_ACTION ITEM:_
Filtering the records below, copy only those lines that include the word "border".

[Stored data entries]
+ + + +

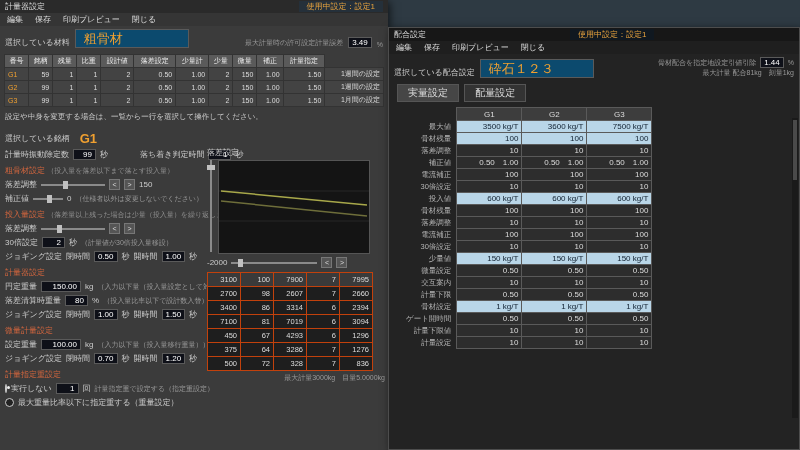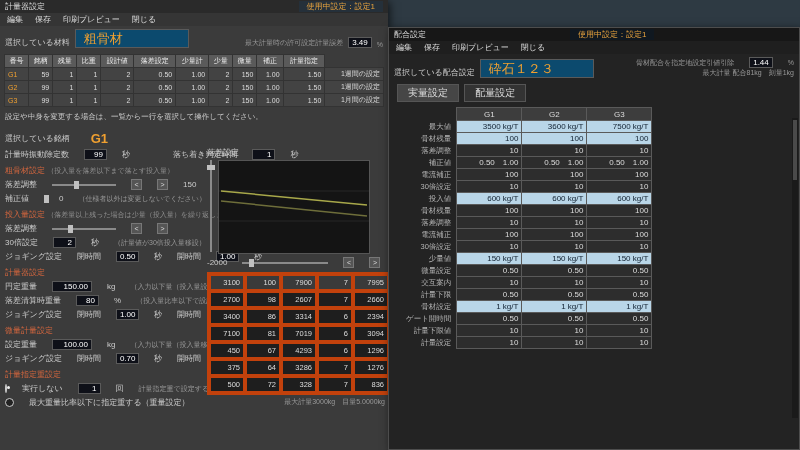--- a/index.html
+++ b/index.html
@@ -36,7 +36,7 @@
   .brand-val{color:#f0a030;font-size:13px;font-weight:bold;margin-left:6px}
   .sec-title{color:#d4663e;font-size:8px;margin-top:5px;white-space:nowrap}
   .sec-title .note-sm{color:#8f8f8f}
-  .row{display:flex;align-items:center;gap:15px;font-size:7.5px;margin-top:3px;white-space:nowrap}
+  .row{display:flex;align-items:center;gap:4px;font-size:7.5px;margin-top:3px;white-space:nowrap}
   .hslider{position:relative;width:64px;height:8px;display:inline-block}
   .hslider .track{position:absolute;left:0;right:0;top:3px;height:2px;background:#8a8a8a}
   .hslider .thumb{position:absolute;top:0;width:5px;height:8px;background:#c0c0c0}

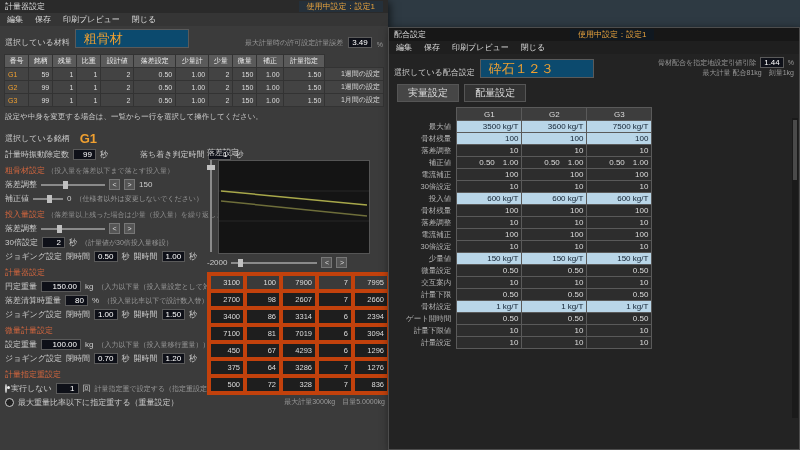--- a/index.html
+++ b/index.html
@@ -52,7 +52,7 @@
   .vslider .thumb{position:absolute;left:0;top:5px;width:8px;height:5px;background:#c0c0c0}
   #chart-svg{background:#141414;border:1px solid #555}
   #drop-grid{border-collapse:collapse;margin-top:4px}
-  #drop-grid td{border:4px solid #c2410c;background:#1e1e1e;color:#ddd;font-size:7.5px;
+  #drop-grid td{border:1px solid #c2410c;background:#1e1e1e;color:#ddd;font-size:7.5px;
                 padding:1px 3px;text-align:right;min-width:26px;height:11px}
   #drop-grid tr:first-child td{background:#3a3a3a}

+ + + +

_ANSWER SPACE:_
   #chart-svg{background:#141414;border:1px solid #555}
   #drop-grid{border-collapse:collapse;margin-top:4px}
-  #drop-grid td{border:4px solid #c2410c;background:#1e1e1e;color:#ddd;font-size:7.5px;
+  #drop-grid td{border:1px solid #c2410c;background:#1e1e1e;color:#ddd;font-size:7.5px;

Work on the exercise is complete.